English elm belongs to the genus Ulmus and is a member of the Elm family (Ulmaceae).
English elm (Ulmus procera) is a deciduous tree growing to over 35m and flowering February to March.
Lifespan: can live over 100 years, with the oldest known examples reaching 400 years.
The bark is dark brown, rough and fissured. Suckers are produced freely from the base of the trunk. The twigs are short and hairy. Buds are ovoid, pointed and hairy. Leaves are round to oval, toothed with a rough, hairy surface texture (4–9cm) with very uneven bases at the leaf stalk: a familiar characteristic of all elms.
English elms are hermaphrodites: they have ‘perfect’ flowers with both sexes represented in one flower. Flowers hang in tassels, dark pink to red, and are produced before the tree comes into leaf.
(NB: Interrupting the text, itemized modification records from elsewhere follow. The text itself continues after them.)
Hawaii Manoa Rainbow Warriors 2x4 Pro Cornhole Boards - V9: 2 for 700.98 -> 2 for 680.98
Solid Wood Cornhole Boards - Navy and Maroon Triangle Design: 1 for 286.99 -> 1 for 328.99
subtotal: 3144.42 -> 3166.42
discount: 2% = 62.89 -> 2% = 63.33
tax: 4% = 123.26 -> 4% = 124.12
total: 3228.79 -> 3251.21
The fruits are tiny nutlets encased in the upper part of a thin, oval-shaped, papery wing but they are rarely produced. English elm is wind pollinated.
English elm is native to southern and eastern Europe. Despite its common name, it may only be native to southern England. It is thought to have been introduced by early colonisers.
Full-sized trees are attractive and majestic, and in the past they dominated the English countryside on rich farmland soils. They were also planted as an ornamental tree and have a number of subspecies and hybrids.
English elm is similar in form to wych elm (Ulmus glabra) our other native elm. Both species have similar human uses and wildlife value.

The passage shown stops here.